Revisi target pertumbuhan ekspor ditetapkan atas berbagai masukan dari Raker Kemendag yang berlangsung pada 31 Januari-2 Februari 2018.

Baca juga: 200 Developer Ramaikan Indonesia Properti Expo 2018

“Beberapa faktor yang dapat mendorong pencapaian target pertumbuhan ekspor sebesar 11% yaitu kondisi pemulihan ekonomi global, perbaikan harga komoditas di pasar internasional seperti batu bara,” jelas Enggar.

Faktor lain diantaranya kemenangan Indonesia atas tudingan antidumping produk biodiesel oleh Uni Eropa, pembukaan pasar nontradisional di Afrika dan Asia Selatan, serta hasil evaluasi dari Atase Perdagangan dan International Trade Promotion Centre (ITPC) di kantor perwakilan perdagangan di luar negeri.

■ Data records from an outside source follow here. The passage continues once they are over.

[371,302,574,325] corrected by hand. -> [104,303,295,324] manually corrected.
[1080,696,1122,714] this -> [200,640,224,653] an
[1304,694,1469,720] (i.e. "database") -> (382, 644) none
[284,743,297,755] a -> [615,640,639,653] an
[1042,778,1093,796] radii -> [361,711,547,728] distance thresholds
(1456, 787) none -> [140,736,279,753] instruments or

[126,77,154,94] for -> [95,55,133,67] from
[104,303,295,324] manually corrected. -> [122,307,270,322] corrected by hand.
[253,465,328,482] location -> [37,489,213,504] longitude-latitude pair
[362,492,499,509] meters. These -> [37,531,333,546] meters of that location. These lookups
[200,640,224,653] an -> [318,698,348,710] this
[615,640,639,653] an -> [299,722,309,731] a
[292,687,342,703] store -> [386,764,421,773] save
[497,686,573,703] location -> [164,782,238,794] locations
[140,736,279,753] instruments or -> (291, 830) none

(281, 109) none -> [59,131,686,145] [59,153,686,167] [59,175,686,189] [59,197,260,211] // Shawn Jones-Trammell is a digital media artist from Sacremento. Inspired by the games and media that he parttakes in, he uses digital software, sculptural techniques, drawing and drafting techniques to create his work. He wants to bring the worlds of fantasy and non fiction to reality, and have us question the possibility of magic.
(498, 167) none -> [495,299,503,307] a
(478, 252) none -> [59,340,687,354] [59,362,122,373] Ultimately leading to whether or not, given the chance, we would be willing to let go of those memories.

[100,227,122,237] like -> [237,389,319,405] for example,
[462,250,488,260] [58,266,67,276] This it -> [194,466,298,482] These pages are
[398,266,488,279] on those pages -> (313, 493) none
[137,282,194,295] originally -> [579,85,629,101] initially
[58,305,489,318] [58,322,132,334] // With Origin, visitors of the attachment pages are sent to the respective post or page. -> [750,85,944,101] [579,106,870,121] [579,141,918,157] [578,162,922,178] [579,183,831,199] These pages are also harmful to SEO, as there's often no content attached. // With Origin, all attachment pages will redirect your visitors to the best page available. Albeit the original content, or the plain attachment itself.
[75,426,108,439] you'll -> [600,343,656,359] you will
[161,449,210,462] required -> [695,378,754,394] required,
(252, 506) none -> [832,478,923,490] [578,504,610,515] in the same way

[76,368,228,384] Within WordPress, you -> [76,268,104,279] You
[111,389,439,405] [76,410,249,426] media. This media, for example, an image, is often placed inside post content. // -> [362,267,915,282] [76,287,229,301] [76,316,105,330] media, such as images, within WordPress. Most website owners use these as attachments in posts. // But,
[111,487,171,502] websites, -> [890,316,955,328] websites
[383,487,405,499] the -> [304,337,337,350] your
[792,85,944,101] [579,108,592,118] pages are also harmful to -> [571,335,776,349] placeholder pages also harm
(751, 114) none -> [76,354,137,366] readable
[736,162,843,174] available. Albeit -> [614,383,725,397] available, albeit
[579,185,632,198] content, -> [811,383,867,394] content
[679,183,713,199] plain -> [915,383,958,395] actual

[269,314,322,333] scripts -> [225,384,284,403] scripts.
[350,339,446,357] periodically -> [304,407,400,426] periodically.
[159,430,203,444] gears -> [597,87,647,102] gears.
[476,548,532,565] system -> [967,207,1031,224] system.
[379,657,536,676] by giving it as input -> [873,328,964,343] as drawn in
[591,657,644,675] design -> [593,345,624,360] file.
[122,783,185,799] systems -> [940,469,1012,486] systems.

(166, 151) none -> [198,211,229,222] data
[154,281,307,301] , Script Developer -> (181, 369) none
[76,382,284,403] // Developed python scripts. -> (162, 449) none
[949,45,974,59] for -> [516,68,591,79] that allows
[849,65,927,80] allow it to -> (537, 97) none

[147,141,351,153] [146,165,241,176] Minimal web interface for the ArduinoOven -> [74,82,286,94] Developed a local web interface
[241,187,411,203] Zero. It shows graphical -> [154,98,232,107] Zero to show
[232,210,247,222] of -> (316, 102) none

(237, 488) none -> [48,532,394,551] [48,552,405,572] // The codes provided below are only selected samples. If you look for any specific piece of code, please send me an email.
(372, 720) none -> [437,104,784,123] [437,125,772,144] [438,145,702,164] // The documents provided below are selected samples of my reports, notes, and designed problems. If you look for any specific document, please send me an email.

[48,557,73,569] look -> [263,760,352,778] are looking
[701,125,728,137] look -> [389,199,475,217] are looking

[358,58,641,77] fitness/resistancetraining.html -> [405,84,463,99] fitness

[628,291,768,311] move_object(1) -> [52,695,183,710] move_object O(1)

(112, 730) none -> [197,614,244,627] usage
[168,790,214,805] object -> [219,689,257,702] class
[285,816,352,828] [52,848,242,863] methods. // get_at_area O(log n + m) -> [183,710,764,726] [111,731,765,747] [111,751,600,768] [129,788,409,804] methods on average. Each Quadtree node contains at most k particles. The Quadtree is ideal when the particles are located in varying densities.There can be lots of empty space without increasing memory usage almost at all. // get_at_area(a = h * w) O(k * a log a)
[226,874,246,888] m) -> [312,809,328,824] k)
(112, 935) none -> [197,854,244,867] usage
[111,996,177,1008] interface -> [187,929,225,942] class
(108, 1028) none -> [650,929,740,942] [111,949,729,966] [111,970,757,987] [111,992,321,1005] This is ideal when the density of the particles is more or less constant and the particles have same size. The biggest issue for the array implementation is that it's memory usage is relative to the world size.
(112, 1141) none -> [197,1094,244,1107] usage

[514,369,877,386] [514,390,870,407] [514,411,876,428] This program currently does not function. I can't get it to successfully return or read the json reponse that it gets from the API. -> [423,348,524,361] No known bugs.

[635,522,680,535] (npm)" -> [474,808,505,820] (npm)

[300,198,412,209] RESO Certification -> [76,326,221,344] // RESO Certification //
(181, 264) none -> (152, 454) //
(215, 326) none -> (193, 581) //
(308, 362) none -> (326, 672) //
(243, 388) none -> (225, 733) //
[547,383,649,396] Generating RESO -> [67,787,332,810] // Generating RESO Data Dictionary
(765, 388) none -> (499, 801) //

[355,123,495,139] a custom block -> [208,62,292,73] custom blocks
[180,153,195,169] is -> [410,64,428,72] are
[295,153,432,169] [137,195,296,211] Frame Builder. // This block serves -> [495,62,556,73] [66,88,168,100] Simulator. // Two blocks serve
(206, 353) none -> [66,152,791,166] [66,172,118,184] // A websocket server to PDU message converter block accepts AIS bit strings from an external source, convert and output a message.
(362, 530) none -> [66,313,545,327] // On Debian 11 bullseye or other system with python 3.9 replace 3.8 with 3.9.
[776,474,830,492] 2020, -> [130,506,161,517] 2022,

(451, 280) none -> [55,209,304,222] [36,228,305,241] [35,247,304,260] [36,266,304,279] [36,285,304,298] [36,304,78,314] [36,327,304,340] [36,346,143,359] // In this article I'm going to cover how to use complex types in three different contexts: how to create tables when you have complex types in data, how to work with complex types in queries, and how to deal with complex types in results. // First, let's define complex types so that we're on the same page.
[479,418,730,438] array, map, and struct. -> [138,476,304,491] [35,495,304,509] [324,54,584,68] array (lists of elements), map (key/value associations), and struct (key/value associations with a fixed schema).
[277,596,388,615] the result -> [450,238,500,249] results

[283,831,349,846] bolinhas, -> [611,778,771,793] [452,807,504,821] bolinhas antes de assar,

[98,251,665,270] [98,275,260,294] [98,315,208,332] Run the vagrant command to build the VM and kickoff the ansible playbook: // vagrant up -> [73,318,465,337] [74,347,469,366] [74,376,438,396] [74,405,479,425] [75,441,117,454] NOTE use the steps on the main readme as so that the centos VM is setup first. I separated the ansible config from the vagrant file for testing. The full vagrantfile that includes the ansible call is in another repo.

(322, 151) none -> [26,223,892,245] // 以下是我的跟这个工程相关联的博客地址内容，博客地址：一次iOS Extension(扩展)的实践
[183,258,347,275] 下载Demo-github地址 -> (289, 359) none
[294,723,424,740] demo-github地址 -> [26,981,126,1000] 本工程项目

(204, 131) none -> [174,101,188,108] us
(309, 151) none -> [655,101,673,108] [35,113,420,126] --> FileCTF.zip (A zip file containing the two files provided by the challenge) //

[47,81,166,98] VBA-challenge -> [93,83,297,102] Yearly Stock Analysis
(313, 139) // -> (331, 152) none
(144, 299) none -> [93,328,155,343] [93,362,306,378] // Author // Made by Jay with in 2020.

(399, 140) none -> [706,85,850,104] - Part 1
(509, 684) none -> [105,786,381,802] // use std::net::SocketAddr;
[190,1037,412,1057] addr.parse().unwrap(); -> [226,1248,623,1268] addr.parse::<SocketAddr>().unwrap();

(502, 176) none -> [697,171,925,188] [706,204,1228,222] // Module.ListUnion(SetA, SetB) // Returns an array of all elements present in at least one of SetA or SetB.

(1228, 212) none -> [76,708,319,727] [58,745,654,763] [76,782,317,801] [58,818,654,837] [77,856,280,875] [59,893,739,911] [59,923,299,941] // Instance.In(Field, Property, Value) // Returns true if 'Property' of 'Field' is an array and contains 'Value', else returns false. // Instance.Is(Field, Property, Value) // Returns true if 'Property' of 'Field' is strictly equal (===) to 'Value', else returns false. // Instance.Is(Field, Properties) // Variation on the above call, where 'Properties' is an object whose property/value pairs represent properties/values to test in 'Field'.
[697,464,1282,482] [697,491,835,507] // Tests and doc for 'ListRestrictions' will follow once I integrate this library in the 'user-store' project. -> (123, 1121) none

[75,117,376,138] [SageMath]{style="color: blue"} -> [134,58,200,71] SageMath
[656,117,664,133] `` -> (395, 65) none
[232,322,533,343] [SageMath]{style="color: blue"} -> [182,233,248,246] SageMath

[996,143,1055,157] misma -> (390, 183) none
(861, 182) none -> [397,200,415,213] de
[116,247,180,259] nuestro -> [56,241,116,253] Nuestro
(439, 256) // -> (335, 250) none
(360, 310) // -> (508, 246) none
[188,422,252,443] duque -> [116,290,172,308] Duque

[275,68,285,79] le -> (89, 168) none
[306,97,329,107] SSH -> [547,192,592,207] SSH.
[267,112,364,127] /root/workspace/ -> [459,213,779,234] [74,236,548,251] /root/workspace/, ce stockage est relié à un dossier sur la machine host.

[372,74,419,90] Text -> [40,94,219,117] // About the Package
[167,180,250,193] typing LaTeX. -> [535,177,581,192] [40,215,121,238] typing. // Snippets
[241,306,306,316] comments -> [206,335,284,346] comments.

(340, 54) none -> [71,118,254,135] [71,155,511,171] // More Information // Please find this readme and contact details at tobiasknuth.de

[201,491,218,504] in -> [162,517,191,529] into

Upaya yang akan dilakukan Kemendag adalah menyusun skema imbal dagang dengan melibatkan para eksportir dan importir. “Kami akan membentuk tim imbal dagang dan mengajak para pengusaha untuk melakukan ekspor dengan skema ini,” ucapnya.

Selain itu, Mendag juga menekankan pentingnya melakukan pembenahan regulasi yang dapat menghambat ekspor melalui perjanjian perdagangan dengan negara lain. Enggar juga menyampaikan perintah Presiden Joko Widodo yaitu Kementerian harus dapat menghilangkan ego sektoral dan menyamakan pemikiran serta persepsi yang sama untuk kepentingan nasional.

Dalam mengusulkan kepada Kementerian Koordinator Bidang Perekonomian, Kemendag mengatakan untuk mengintegrasikan jadwal promosi di sepanjang tahun 2018 kepada Kementerian lainnya. Ini dimaksudkan agar promosi yang dilakukan menjadi lebih maksimal.

Luncurkan Program Revitalisasi Pasar Rakyat
Evaluasi terhadap perwakilan perdagangan di luar negeri juga akan dilakukan secara terus menerus. “Atase Perdagangan dan ITPC merupakan ujung tombak peningkatan ekspor Indonesia. Untuk menggarap pasar di negara potensial, Kemendag berencana membuka kantor Atase Perdagangan dan ITPC di Pakistan, Bangladesh, dan Myanmar,” imbuh Mendag.

Sementara itu, di sektor perdagangan dalam negeri, Kemendag memberikan tiga catatan dalam program revitalisasi pasar rakyat, salah satu mandat Presiden Joko Widodo.

Pertama, Kementerian Perdagangan menargetkan revitalisasi pasar hingga mencapai lebih dari 4.000 unit pasar  rakyat di tahun 2018. Setiap pasar rakyat akan dilengkapi dengan informasi harga komoditas. Selain itu, pembangunan pasar rakyat secara secara fisik akan dilakukan sesuai standar protipe dengan memasukkan unsur budaya lokal.

Dalam program ini, Kemendag berencana mengadopsi aplikasi yang digunakan di kota Pontianak. Aplikasi itu memungkinkan masyarakat mengetahui harga komoditas dari berbagai semua pasar di kota Pontianak.

“Penerapan aplikasi tersebut akan menciptakan persaingan positif bagi para pedagang dan akan menguntungkan konsumen,” tandas Enggar.